Another exciting round of Men Can’t Be Held Responsible for Their Actions, Let’s Blame The Wife!

I thought I’d point out, just in case you haven’t noticed, that Silda Spitzer is totally to blame for the fact that her husband had sex with a (many) prostitute(s), and we should be questioning her actions. Just yet another game of “a man did something really stupid and selfish, so let’s all look disapprovingly at his wife.”

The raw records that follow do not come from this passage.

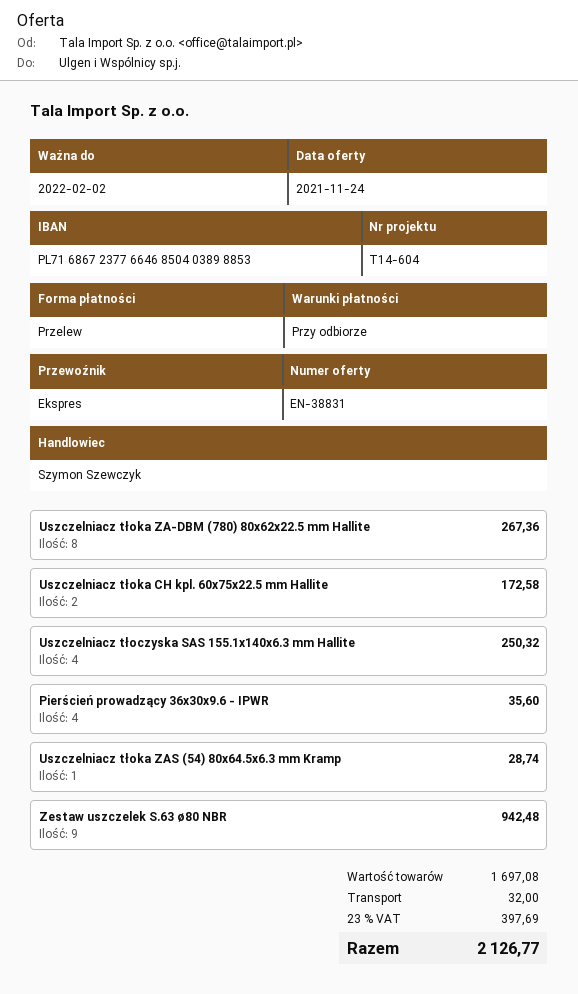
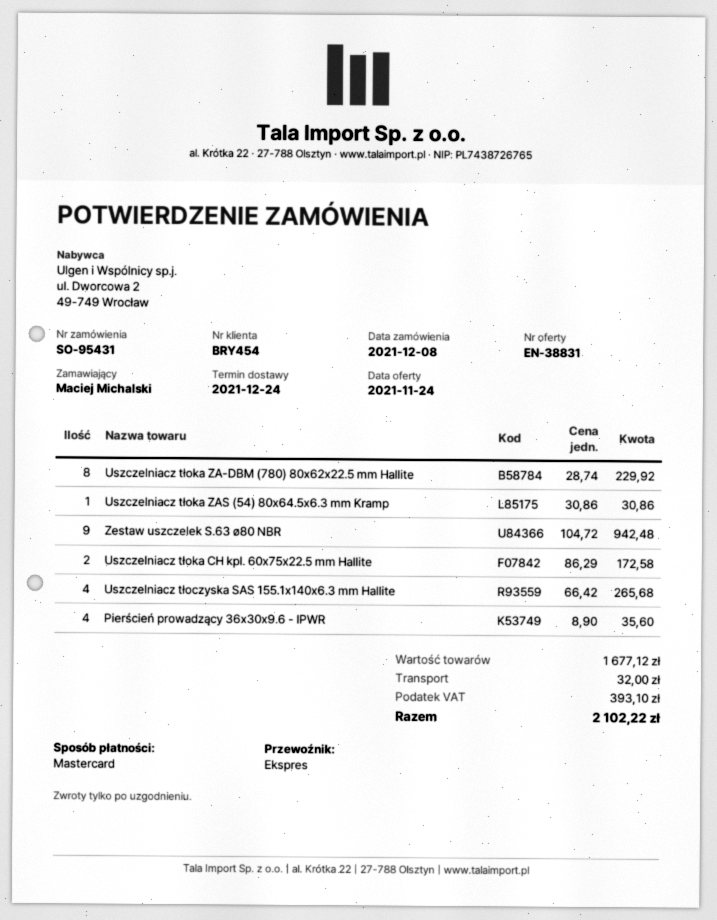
payment method: bank transfer -> Mastercard
Uszczelniacz tłoka ZA-DBM (780) 80x62x22.5 mm Hallite: 8 for 267.36 -> 8 for 229.92
Uszczelniacz tłoczyska SAS 155.1x140x6.3 mm Hallite: 4 for 250.32 -> 4 for 265.68
Uszczelniacz tłoka ZAS (54) 80x64.5x6.3 mm Kramp: 1 for 28.74 -> 1 for 30.86
subtotal: 1697.08 -> 1677.12
tax: 397.69 -> 393.10
total: 2126.77 -> 2102.22

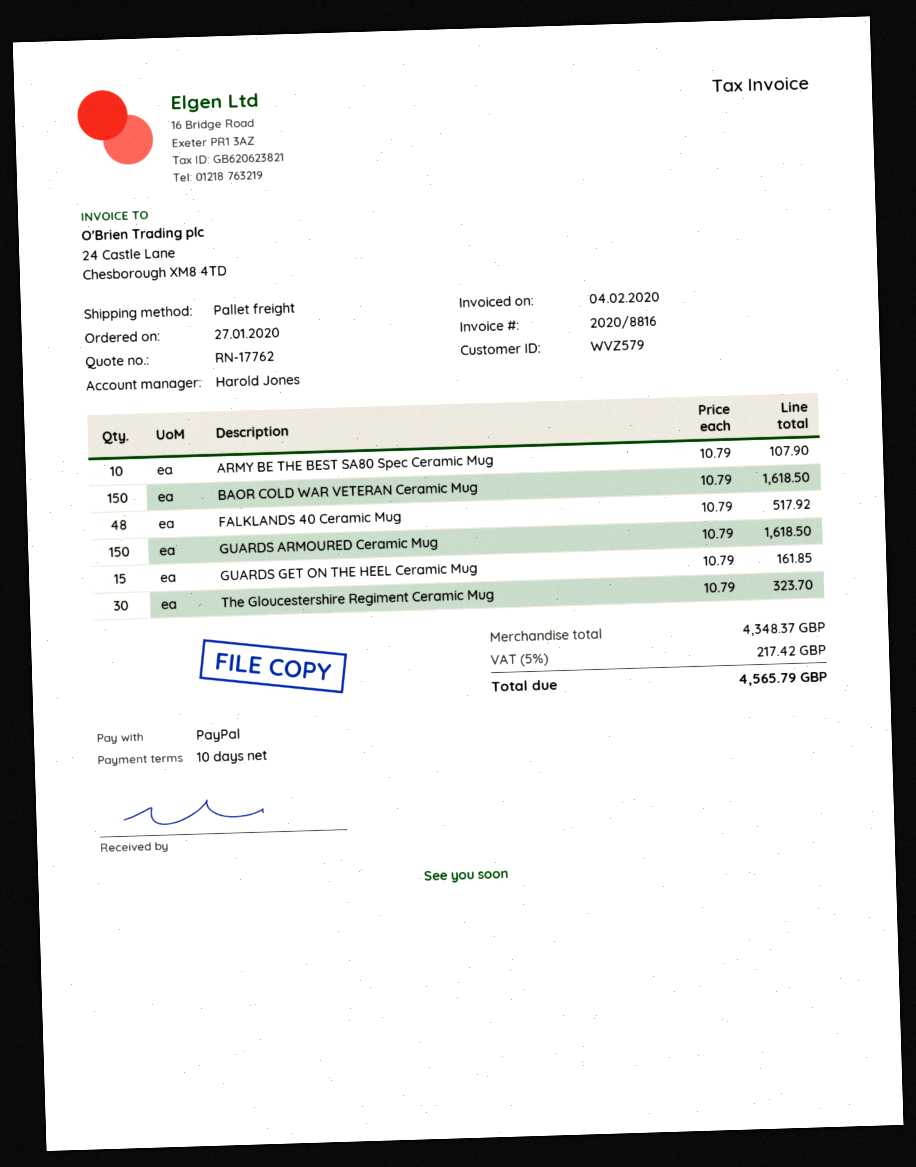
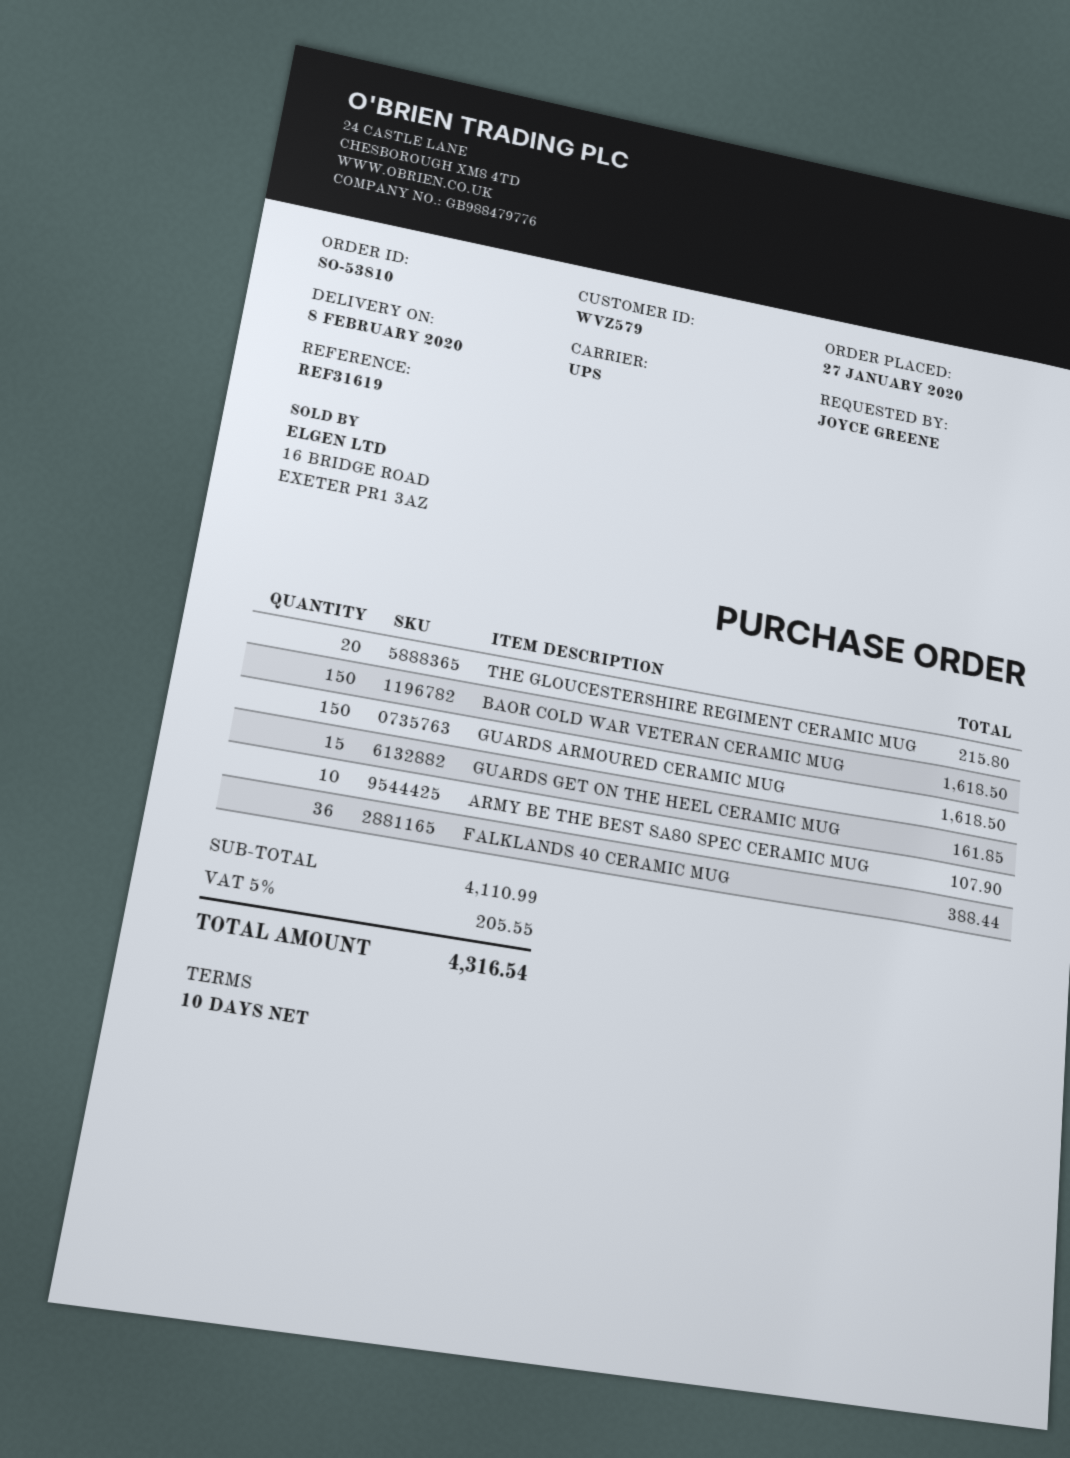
shipping method: pallet freight -> UPS
FALKLANDS 40 Ceramic Mug: 48 for 517.92 -> 36 for 388.44
The Gloucestershire Regiment Ceramic Mug: 30 for 323.70 -> 20 for 215.80
subtotal: 4348.37 -> 4110.99
tax: 5% = 217.42 -> 5% = 205.55
total: 4565.79 -> 4316.54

Now, when Dr. Laura Schlessinger says things like this — “When the wife does not focus in on the needs and the feelings, sexually, personally, to make him feel like a man, to make him feel like a success, to make him feel like her hero, he’s very susceptible to the charm of some other woman making him feel what he needs” — we can’t act surprised and hold a straight face at the same time. That’s just Dr. Laura deciding to get out of bed in the morning; it sucks, but what are you going to do? In the end, despite the fact that the hosts apparently sat there stunned by the delusional and offensive nature of the statement, whose idea was it to have her on the show in the first place? Of course the producer knew that she was going to say something like that, and it’s precisely what they were looking for.

But I’m a lot more interested in the LA Times article about how Silda has been the focus of many conversations about the scandal:

This scandal has many salacious details, but it was the image of Silda Wall Spitzer at her man’s side that dominated conversations across the country Tuesday.

That moment of public humiliation stayed with people — men and women, Democrats and Republicans. At a beauty salon in Brooklyn Heights, at the Mellow Mushroom pizzeria in midtown Atlanta, at a Denver office building, at a bar in the Seattle-Tacoma International Airport, the same questions came up:

How could she?

Why did she?

Haven’t we seen this play one too many times?

Why do we go through this ritual of public shame and repentance, with the political wife standing mutely before the TV cameras as her husband admits his sexual indiscretion?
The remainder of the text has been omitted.